Low-intensity pulsed ultrasound (LIPUS) is a form of physical therapy primarily recognized for its non-thermal effects, which are advantageous for tissue healing. Extensive research has demonstrated its efficacy in promoting bone healing,8 treating soft tissue injuries,9 and restoring ovarian function in cases of failure.10 11 The mechanism by which LIPUS alleviates premature ovarian failure is through the inhibition of apoptosis in ovarian granulosa cells. Furthermore, LIPUS has been found to inhibit apoptosis in human osteoarthritis cells,12 reduce apoptosis in periodontal ligament cells,13 and decrease apoptosis in renal tubular cells during acute kidney injury.14 Therefore, it is evident that LIPUS possesses the capability to effectively inhibit apoptosis. Importantly, podocyte apoptosis plays a significant role in the progression of DN, and inhibiting podocyte apoptosis can alleviate DN.15 16 Hence, we believe that LIPUS may offer a novel treatment option for DN and play a positive role in its management.
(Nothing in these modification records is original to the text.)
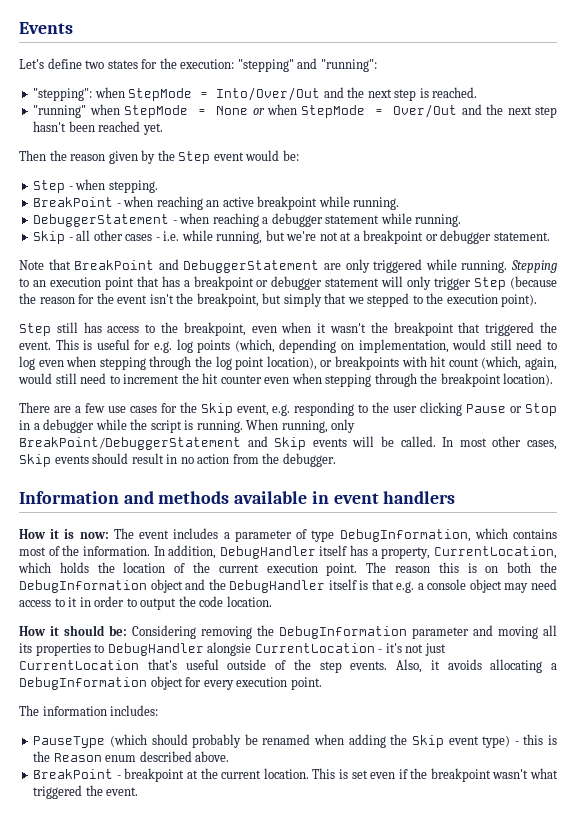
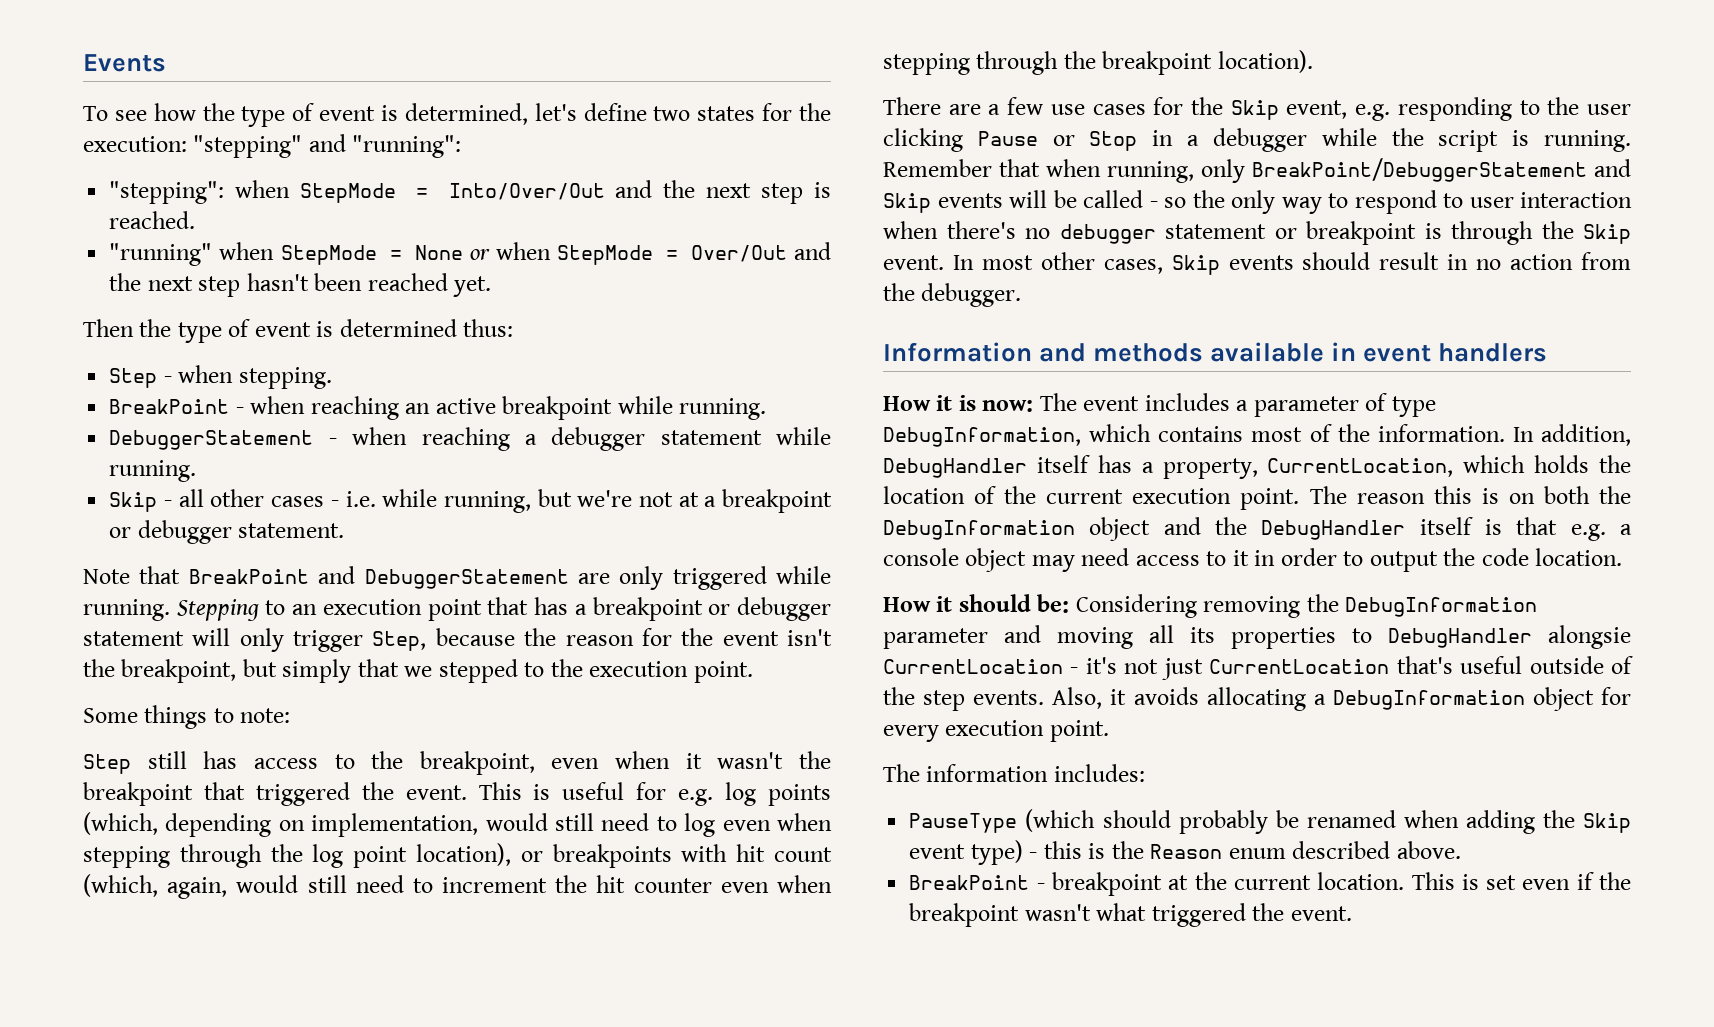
[19,59,44,69] Let's -> [83,103,577,127] To see how the type of event is determined, let's
[70,150,299,164] reason given by the Step event would be: -> [177,319,514,343] type of event is determined thus:
[474,276,557,290] Step (because -> [372,628,515,651] Step, because
[501,294,538,307] point). -> [693,661,753,683] [83,705,291,729] point. // Some things to note:
[246,419,279,430] When -> [883,159,1101,177] Remember that when
[400,436,436,447] called. -> [1083,190,1632,214] [883,221,1631,245] [883,255,944,270] called - so the only way to respond to user interaction when there's no debugger statement or breakpoint is through the Skip event.

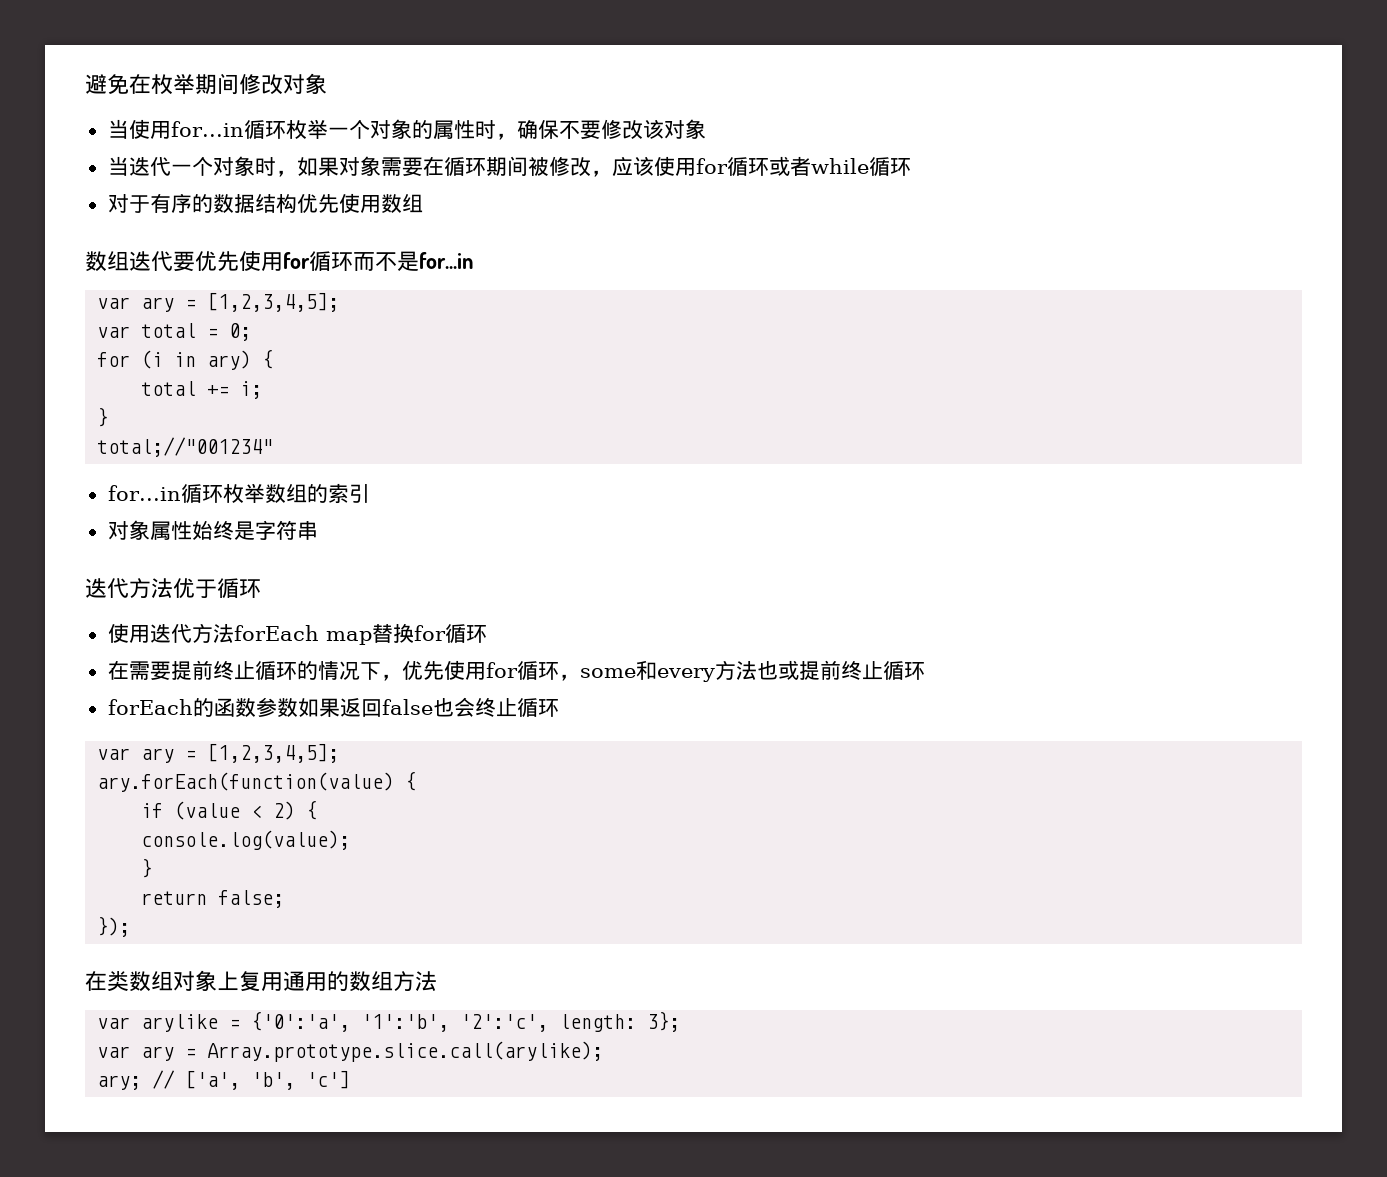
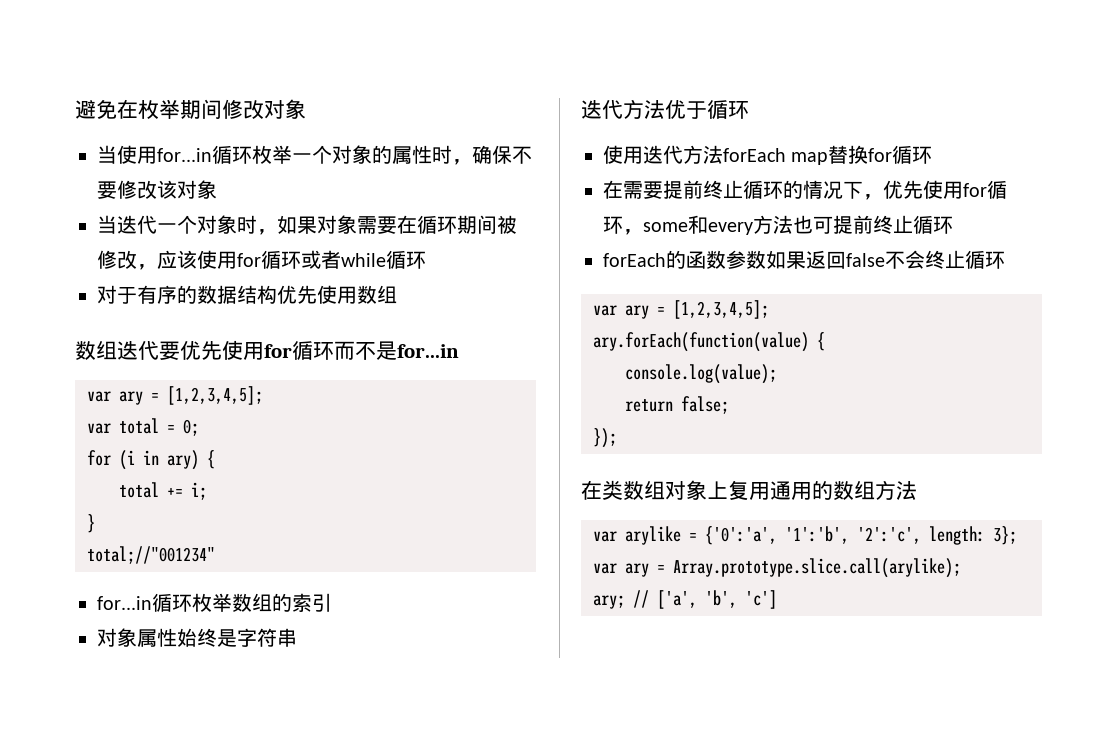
[777,660,799,680] 或 -> [813,216,833,234] 可
[432,698,454,717] 也 -> [885,251,905,269] 不
[141,800,318,820] // if (value < 2) { -> (825, 341) none
[141,858,153,878] // } -> (777, 374) none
The process of apoptosis is primarily associated with the calcium ion (Ca2+). Research has demonstrated that ultrasound can activate calcium mechanosensitive channels, and Ca2+ exhibits a high responsiveness to pulse length (PL).17–20 PL refers to the duration of a pulse signal, which is measured in milliseconds (ms) as the time difference between its initiation and termination. In Liao et al’s study,20 significant intracellular Ca2+ changes were observed in Piezo 1 within the range of 10 ms to 100 ms, with peak values reached at a PL of 20 ms. However, exceeding a PL of 20 ms may elevate the risk of cell detachment and membrane perforation. Our previous studies have indicated that LIPUS with a PL of 0.2 ms effectively inhibits apoptosis.10 These findings suggest that PL plays an essential role in LIPUS treatment since different PLs yield varying effects. Therefore, it is crucial to compare different PLs (0.2 ms, 10 ms, and 20 ms) to determine the optimal PL for maximizing the effectiveness of LIPUS treatment.
In conclusion, the innovation of this study lies in proposing a non-invasive LIPUS therapy for direct renal irradiation in DN. The objective is to validate the role of LIPUS in inhibiting podocyte apoptosis and improving DN, while also investigating the optimal PL to maximize the efficacy of LIPUS.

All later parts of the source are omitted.